# What this task involves
Everything in the data must be repeated exactly, apart from the pictures, which are left out.

=== Data to use ===

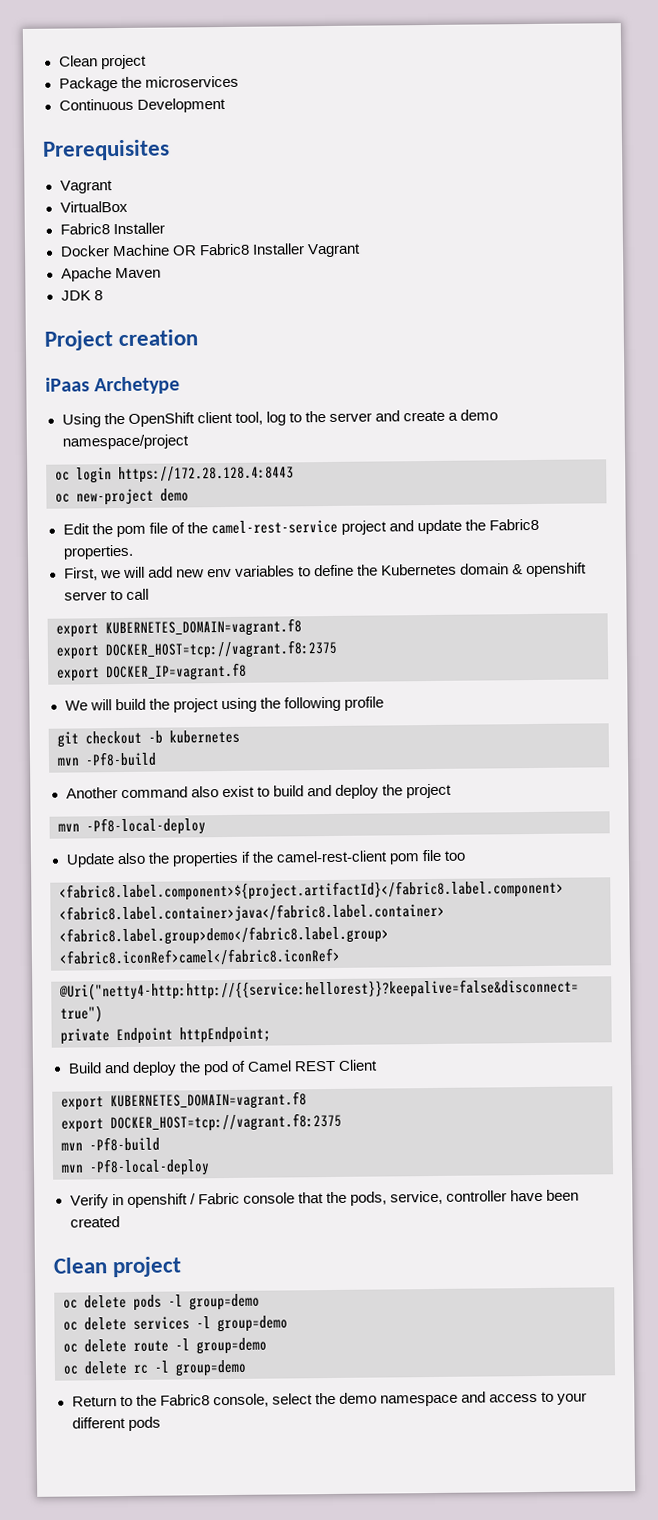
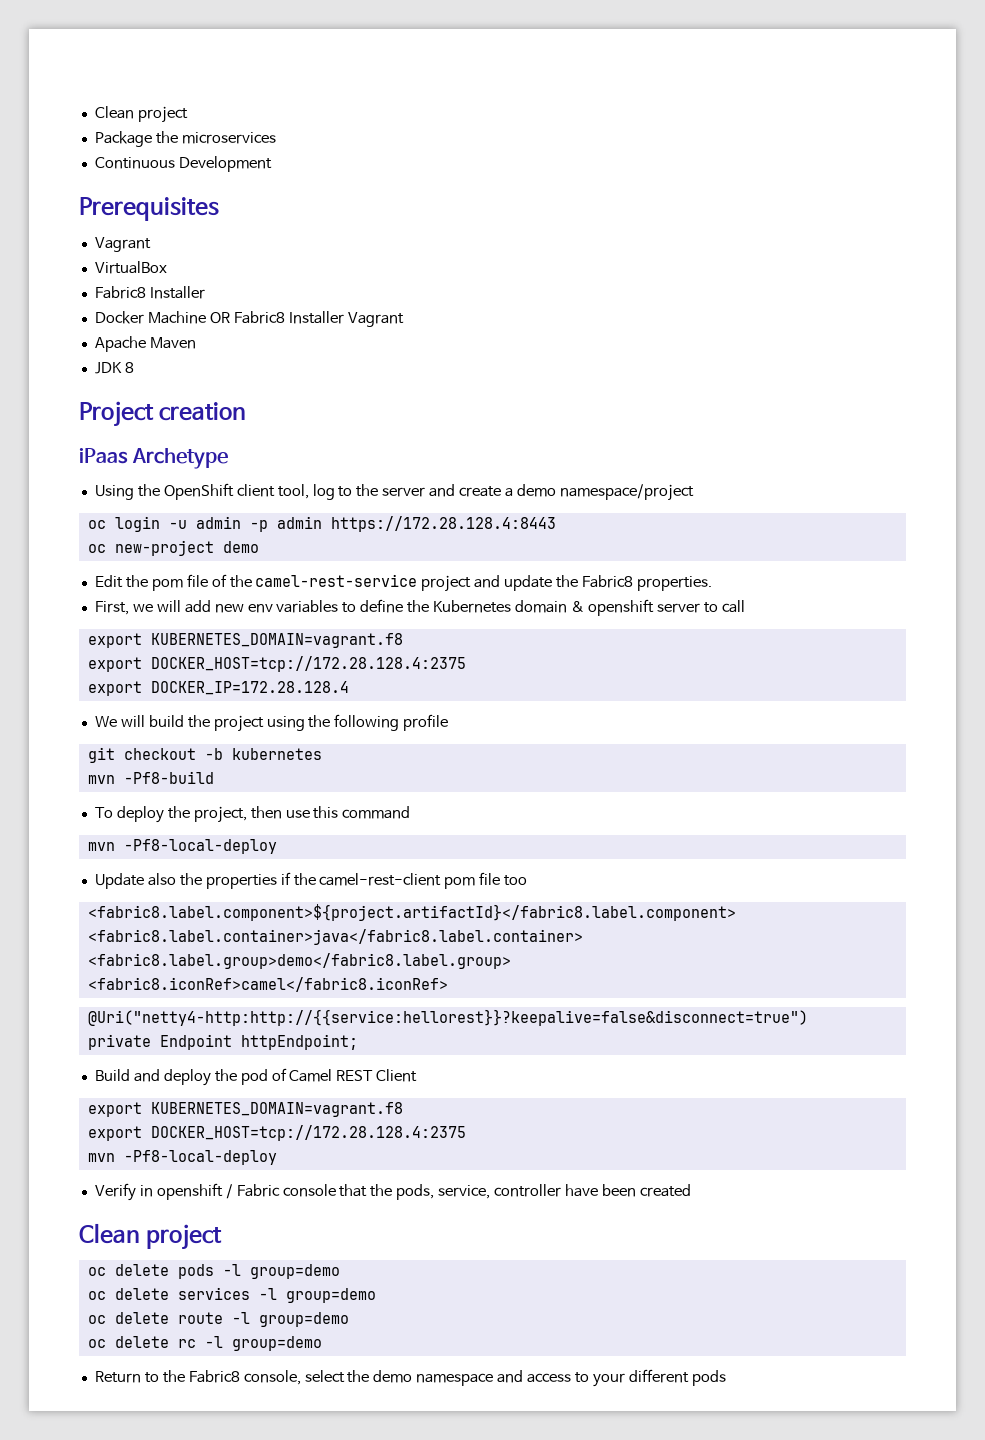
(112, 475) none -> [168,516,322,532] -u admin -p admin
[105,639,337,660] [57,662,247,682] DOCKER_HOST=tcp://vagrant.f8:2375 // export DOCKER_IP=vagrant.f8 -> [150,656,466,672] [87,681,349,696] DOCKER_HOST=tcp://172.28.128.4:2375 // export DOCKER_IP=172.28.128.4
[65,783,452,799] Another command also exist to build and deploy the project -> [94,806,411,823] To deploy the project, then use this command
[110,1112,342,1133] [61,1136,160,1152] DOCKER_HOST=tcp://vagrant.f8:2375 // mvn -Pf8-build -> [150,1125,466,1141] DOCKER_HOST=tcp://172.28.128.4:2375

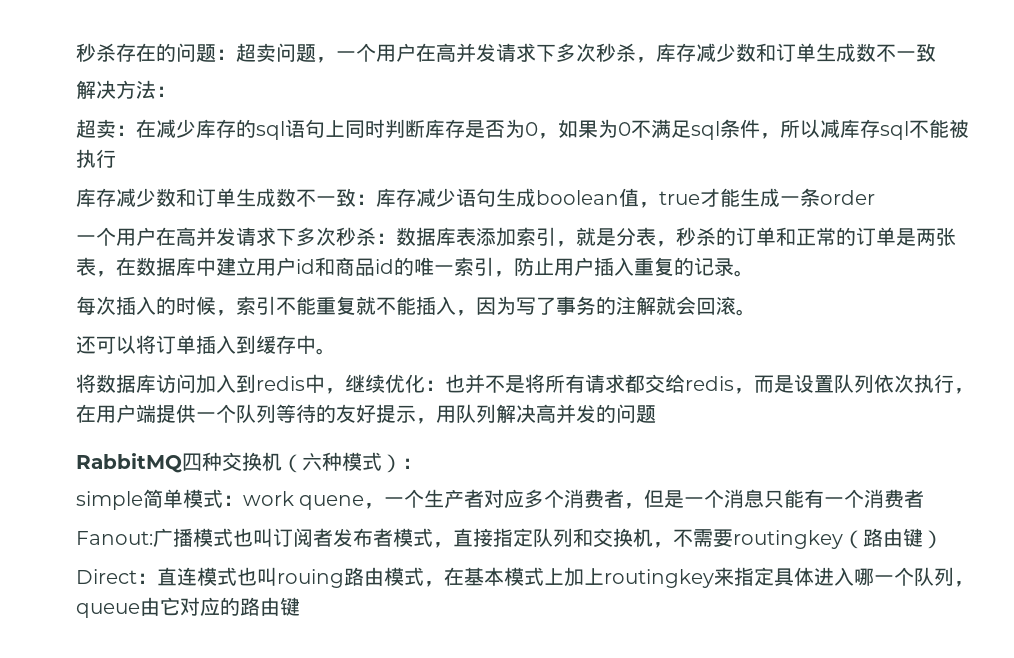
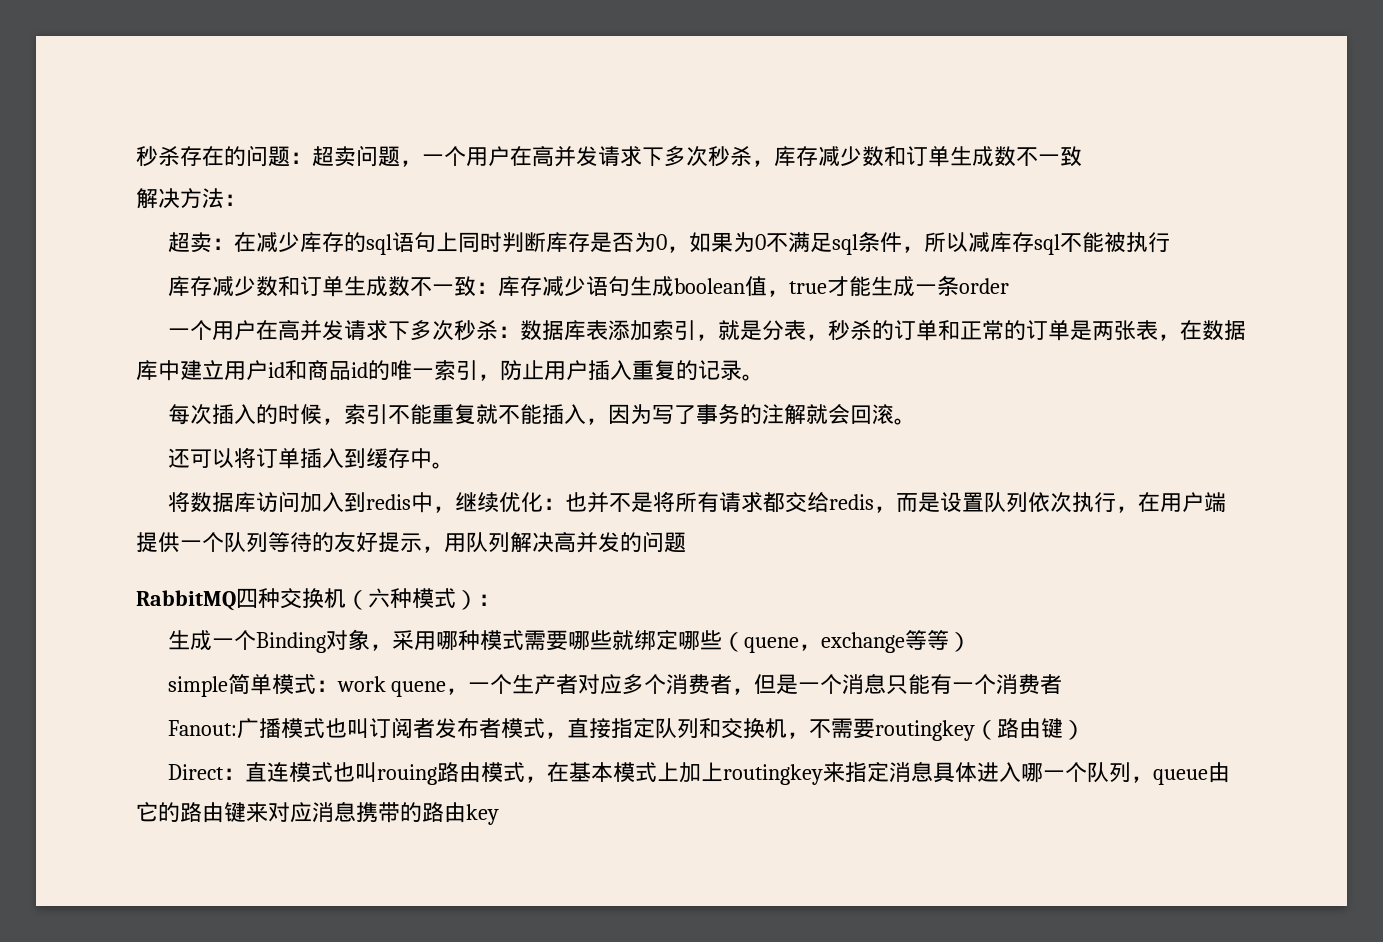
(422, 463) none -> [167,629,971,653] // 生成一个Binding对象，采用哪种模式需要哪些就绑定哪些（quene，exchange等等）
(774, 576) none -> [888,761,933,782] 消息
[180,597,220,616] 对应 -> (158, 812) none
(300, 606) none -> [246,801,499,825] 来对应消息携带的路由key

===

# Response to this task
(112, 475) none -> [168,516,322,532] -u admin -p admin
[105,639,337,660] [57,662,247,682] DOCKER_HOST=tcp://vagrant.f8:2375 // export DOCKER_IP=vagrant.f8 -> [150,656,466,672] [87,681,349,696] DOCKER_HOST=tcp://172.28.128.4:2375 // export DOCKER_IP=172.28.128.4
[65,783,452,799] Another command also exist to build and deploy the project -> [94,806,411,823] To deploy the project, then use this command
[110,1112,342,1133] [61,1136,160,1152] DOCKER_HOST=tcp://vagrant.f8:2375 // mvn -Pf8-build -> [150,1125,466,1141] DOCKER_HOST=tcp://172.28.128.4:2375

(422, 463) none -> [167,629,971,653] // 生成一个Binding对象，采用哪种模式需要哪些就绑定哪些（quene，exchange等等）
(774, 576) none -> [888,761,933,782] 消息
[180,597,220,616] 对应 -> (158, 812) none
(300, 606) none -> [246,801,499,825] 来对应消息携带的路由key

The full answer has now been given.